30 buildings in the town center were destroyed.

A river of fire flowed from the town center, burning everything in its path before plunging into the Chaudière River and Lake Megantic, contaminating the water.  (The image to the right shows the town center now, one year later)

This horrific derailment was shrugged off as an unusual accident.  But then…

  • On October 19, 2013, in Gainford, Alberta, four derailed oil tankers caught on fire and exploded. Evacuations were required.
  • On November 8, 2013, Pickens County, Alabama, a 90-car train derailed, spilling 749,000 gallons of oil; the fire burned for 2 days.
  • December 30, 2013, Casselton, North Dakota, a crude oil train collided with a train carrying grain, spilling 400,000 gallons of crude oil; a huge explosion and fire caused evacuation of 2,000 people.
  • January 7, 2014, Plaster Rock, New Brunswick, an explosion and fire caused a 150-person evacuation for 3 nights.
  • April 30, 2014, Lynchburg, Virginia, 17-car derailment, with explosion and fire, +29,000 gallons of oil spilled into the James River, threatening the Richmond, Virginia water supply.

These are only a small subset of all the derailments over the past year. The derailments are not unusual; they are occurring with much greater frequency as we experience a massive surge in growth of crude oil moving by rail.  And these are not accidents either, because they can be prevented if appropriate safety precautions are taken. But the rail industry has done little more than talk about addressing the problem.  We have yet to see meaningful action. 

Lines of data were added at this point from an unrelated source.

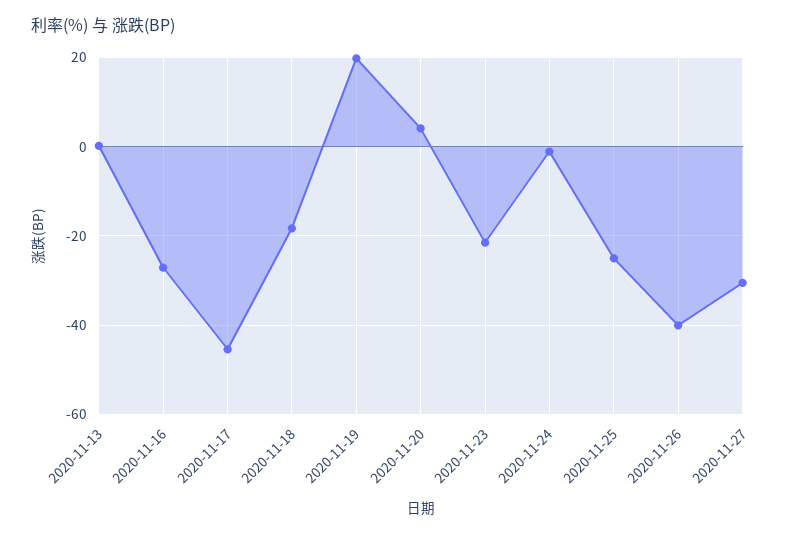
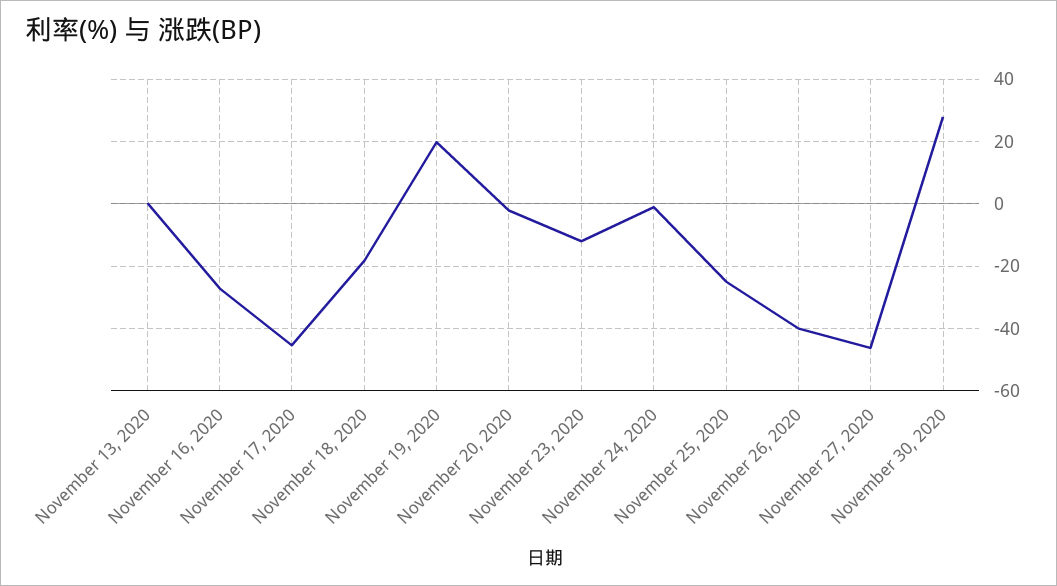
2020-11-20: 4 -> -2
2020-11-23: -22 -> -12
2020-11-27: -30 -> -46
November 30, 2020: none -> 28

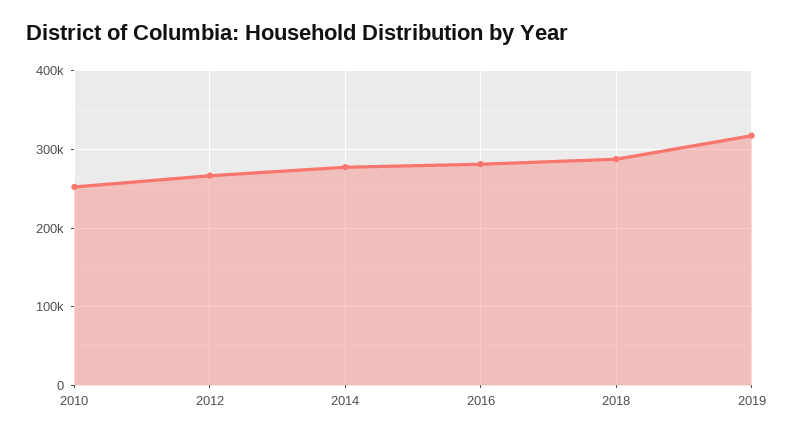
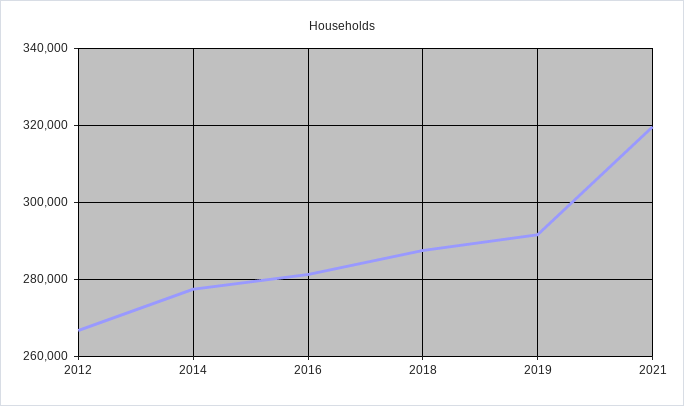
2010: 250000 -> none
2019: 320000 -> 292000
2021: none -> 320000

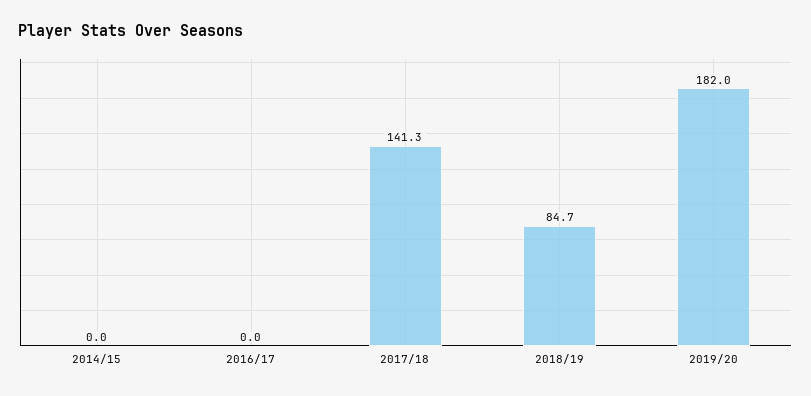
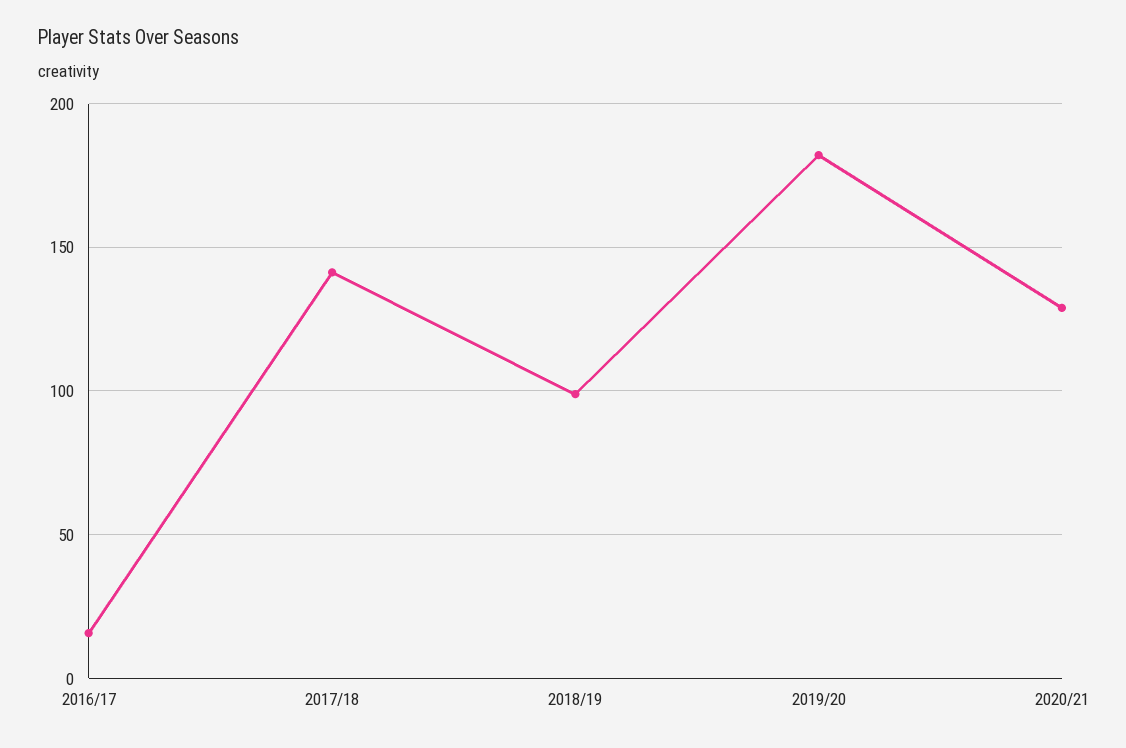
2014/15: 0 -> none
2016/17: 0 -> 15
2018/19: 84.7 -> 100
2020/21: none -> 130

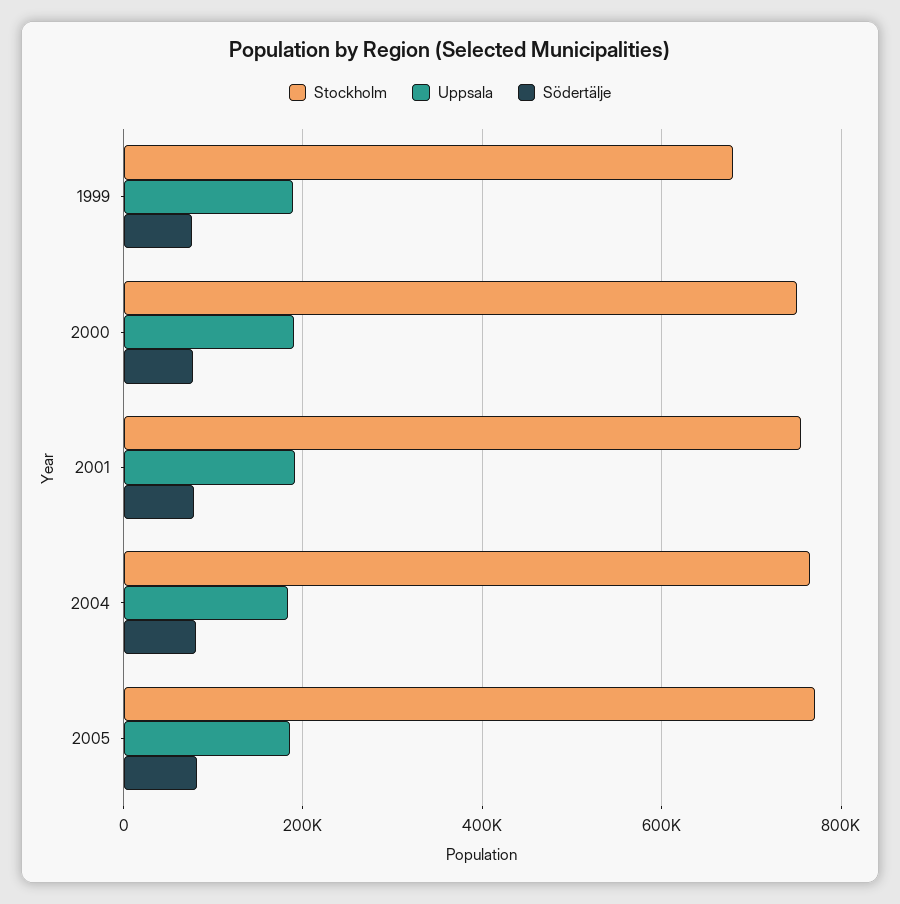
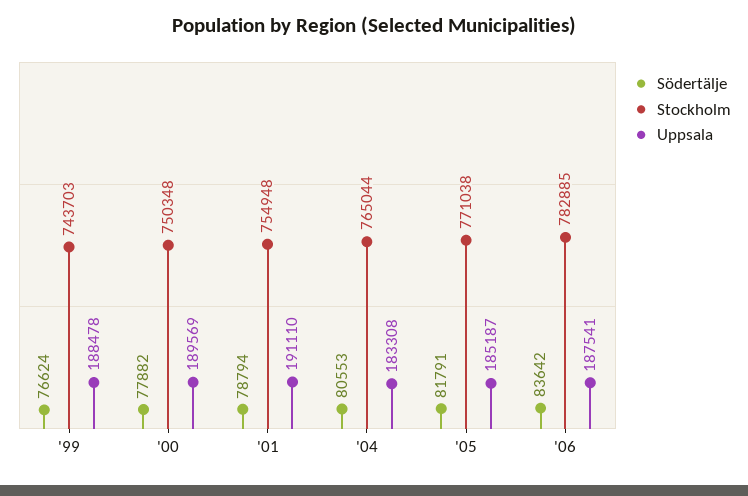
Stockholm, 1999: 680000 -> 743703
Södertälje, '06: none -> 83642
Stockholm, '06: none -> 782885
Uppsala, '06: none -> 187541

We need to ask the question: What if it happens here?  This week we released a series of detailed crude oil rail route maps showing that nearly four million Bay Area and Central/San Joaquin Valley residents are at risk in the event of a derailment if the proliferation of new crude by rail terminal proposals moves forward.

Each of the seven maps identifies people and schools within the half-mile federal evacuation zone for crude oil tanker train accidents and the one-mile recommended isolation zone for accidents where fires ensue.  For example:

  • In Sacramento alone, 256,000 residents and over 175 schools lie within the one-mile evacuation zone
  • In Richmond, 76,000 residents and over 60 schools lie within the one-mile evacuation zone
  • In Bakersfield, 167,000 residents and over 75 schools lie within the one-mile evacuation zone 

Thumbnail image for 2_map_template_sacramento_FIN.png

California has already seen a dramatic increase of crude by rail, from 45,000 barrels in 2009 to six million barrels in 2013 - a 100 fold spike without any real safety measures in place. With all of the accidents we have seen over the past year, these mile-long trains put far too many people and schools at risk. 

A dangerous combination of flimsy old tank cars, aging infrastructure, high speeds and cost-cutting operational practices put these communities along crude oil rail lines at extreme risk.  Even worse, the public is completely in the dark on the contents of the tank cars going through their communities, how frequently the mile long trains travel and on graffiti tank car.jpgwhich rail lines.  The rail companies keep the information top secret in the name of national security.  Yet the rail companies fail to secure the same hazardous cargo, which often can be found unattended and unsecured on sidings where anyone can access the rail cars – no fences, no security (graffiti on tank cars is a common site, indicating easy public access).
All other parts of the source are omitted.